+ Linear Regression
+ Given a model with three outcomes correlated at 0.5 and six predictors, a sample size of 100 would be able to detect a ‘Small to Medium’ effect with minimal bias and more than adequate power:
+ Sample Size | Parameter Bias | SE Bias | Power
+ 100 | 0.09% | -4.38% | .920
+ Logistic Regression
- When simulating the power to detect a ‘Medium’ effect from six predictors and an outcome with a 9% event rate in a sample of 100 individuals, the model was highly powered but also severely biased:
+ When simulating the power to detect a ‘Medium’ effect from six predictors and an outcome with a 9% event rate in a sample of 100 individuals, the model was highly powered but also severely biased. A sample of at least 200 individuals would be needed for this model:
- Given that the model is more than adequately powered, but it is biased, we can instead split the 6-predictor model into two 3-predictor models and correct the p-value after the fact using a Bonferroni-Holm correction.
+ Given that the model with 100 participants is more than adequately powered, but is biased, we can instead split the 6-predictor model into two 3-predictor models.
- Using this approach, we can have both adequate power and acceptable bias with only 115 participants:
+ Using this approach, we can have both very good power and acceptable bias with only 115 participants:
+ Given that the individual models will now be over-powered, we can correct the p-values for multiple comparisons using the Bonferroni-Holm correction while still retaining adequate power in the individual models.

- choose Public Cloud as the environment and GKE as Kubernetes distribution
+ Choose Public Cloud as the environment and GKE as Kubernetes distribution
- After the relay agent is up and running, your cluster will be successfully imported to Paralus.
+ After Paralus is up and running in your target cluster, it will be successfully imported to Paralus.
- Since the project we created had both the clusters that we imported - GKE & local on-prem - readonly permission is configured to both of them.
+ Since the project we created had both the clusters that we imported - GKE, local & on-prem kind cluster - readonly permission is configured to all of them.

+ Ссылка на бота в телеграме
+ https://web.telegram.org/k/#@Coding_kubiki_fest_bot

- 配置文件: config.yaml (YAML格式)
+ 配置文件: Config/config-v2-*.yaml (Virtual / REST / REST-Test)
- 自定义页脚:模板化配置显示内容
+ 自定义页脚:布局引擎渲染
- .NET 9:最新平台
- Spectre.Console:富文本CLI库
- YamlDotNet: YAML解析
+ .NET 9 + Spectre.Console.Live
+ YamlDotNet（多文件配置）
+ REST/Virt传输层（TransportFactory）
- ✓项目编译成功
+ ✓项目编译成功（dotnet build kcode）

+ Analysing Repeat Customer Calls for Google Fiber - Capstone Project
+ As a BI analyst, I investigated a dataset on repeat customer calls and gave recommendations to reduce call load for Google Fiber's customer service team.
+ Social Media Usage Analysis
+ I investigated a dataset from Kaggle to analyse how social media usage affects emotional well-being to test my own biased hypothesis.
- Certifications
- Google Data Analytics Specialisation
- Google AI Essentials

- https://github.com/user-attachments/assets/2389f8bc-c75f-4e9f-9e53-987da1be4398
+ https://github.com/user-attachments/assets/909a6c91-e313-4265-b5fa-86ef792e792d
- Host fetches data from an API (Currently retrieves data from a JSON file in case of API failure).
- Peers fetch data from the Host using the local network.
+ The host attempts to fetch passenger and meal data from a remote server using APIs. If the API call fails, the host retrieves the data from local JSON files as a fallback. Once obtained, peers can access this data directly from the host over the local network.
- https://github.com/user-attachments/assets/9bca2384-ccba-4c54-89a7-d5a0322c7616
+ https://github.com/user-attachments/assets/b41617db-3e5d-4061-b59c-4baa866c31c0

*TASK DIRECTIONS*. Could you transcribe the entries above word for word, from the line with "- Since the" down to the line with "- YamlDotNet: YAML解析", keeping both?

*OUTPUT OF THE TASK*.
- Since the project we created had both the clusters that we imported - GKE & local on-prem - readonly permission is configured to both of them.
+ Since the project we created had both the clusters that we imported - GKE, local & on-prem kind cluster - readonly permission is configured to all of them.

+ Ссылка на бота в телеграме
+ https://web.telegram.org/k/#@Coding_kubiki_fest_bot

- 配置文件: config.yaml (YAML格式)
+ 配置文件: Config/config-v2-*.yaml (Virtual / REST / REST-Test)
- 自定义页脚:模板化配置显示内容
+ 自定义页脚:布局引擎渲染
- .NET 9:最新平台
- Spectre.Console:富文本CLI库
- YamlDotNet: YAML解析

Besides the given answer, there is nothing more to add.